My father may have had Parkinson's for longer than we know. There are hidden symptoms, and when he first suffered from tremors, my family wasn't that in-the-know about Parkinson's apart from what we had read about Michael J. Fox and Muhammad Ali.
Slowly and surely, the disease has taken hold over the last six years, and he's become practically immobile, save for his painfully slow efforts at feeding himself. He still insists on using chopsticks to eat peanuts (those they serve as appetizers at Chinese restaurants) even though the ratio of eaten to dropped is about 1:10.
There's also his voice, which, because of his decreasing ability to control his larynx, has been reduced to a shaky whisper. Only my siblings and I seem to know what he's saying. Or maybe we've figured out more or less what he intends to say.
I spoke to my father several weeks before Polling Day, and I said that I thought Minister Mentor Lee Kuan Yew was probably going to stand for elections again, and that I thought the right thing for him to do was to retire as an MP and cabinet minister, since his role was more that of a "forecaster" and an ambassador-at-large. I mean, our best international negotiator, Professor Tommy Koh, isn't a minister or even an MP, right?

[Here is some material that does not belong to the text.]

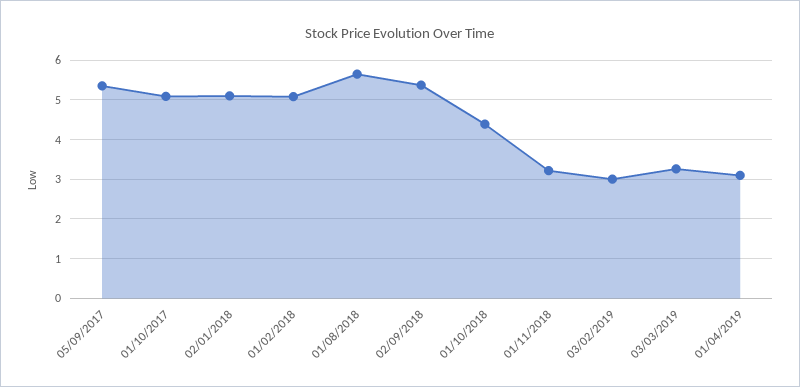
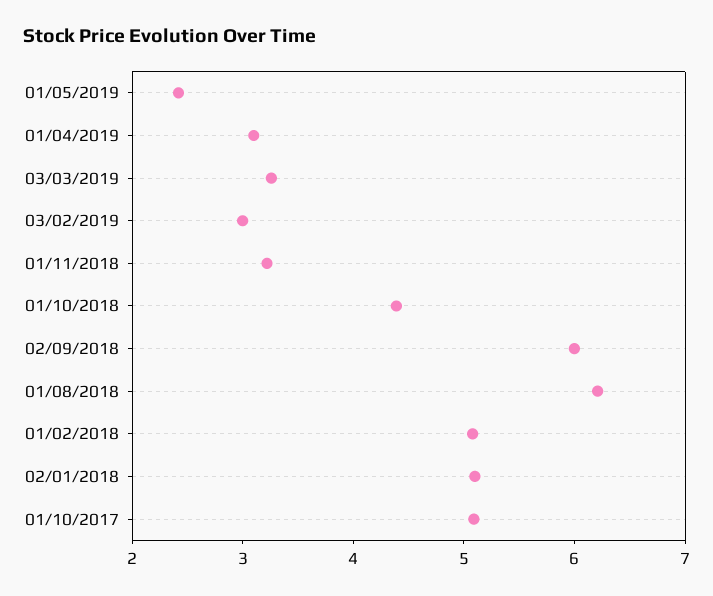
05/09/2017: 5.4 -> none
01/08/2018: 5.6 -> 6.2
02/09/2018: 5.4 -> 6
01/05/2019: none -> 2.4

Pa snorted at my remark. Or at least, I thought he snorted. It's also hard to tell with some Parkinson's sufferers because their breathing can be so audible as the air passes over the muscles in the windpipe that they can't control well enough, even with medication. So he could have been snorting, chuckling, coughing at my remark, I can't say for sure, because he's lost control of many of his facial muscles as well.
Then he said, "He wants to be in Cabinet until he dies, so he can have a State funeral".
Or maybe he said, "If he wants remain in Cabinet, that's his funeral".
Or maybe just, "Can you please get my Parkinson's tablets for me, they're in the medicine cabinet".
I continued rambling about the elections as I sorted through my father's mail, while he tried to tell me the story of his encounter with Lee Kuan Yew for the hundredth time -- something about him being a clerk at a bus company in the 1950s, and how a young Harry Lee stormed into his office, introduced himself as the lawyer representing the unions, and how the bus company boss had said to my father, "Junior Mr Lee, please assist Senior Mr Lee with the books".
Then as he wheezed and snorted along, possibly ruminating on the conversation of the day, I found a credit card statement of his, showing a zero balance. So I said, "Pa, I'm gonna cancel this credit card account, ok? No point keeping it. We pay for all your things anyway, what for pay annual fee for nothing?"
My father mustered all the strength he could to control his head, his mouth, his voice, and he rebuked me for suggesting that. His wavering voice said, "Don't cancel. That one is the first credit card I ever had, you know?"
I calmed him down by saying we'd keep it. $40 or so a year in card fees isn't too much to keep something for old times' sake anyway. This seemed to cheer him up as he attempted to speak some more. He said something to the effect of not wanting to vote anyway because even putting a mark in a box on a piece of paper isn't that easy for someone with Parkinson's.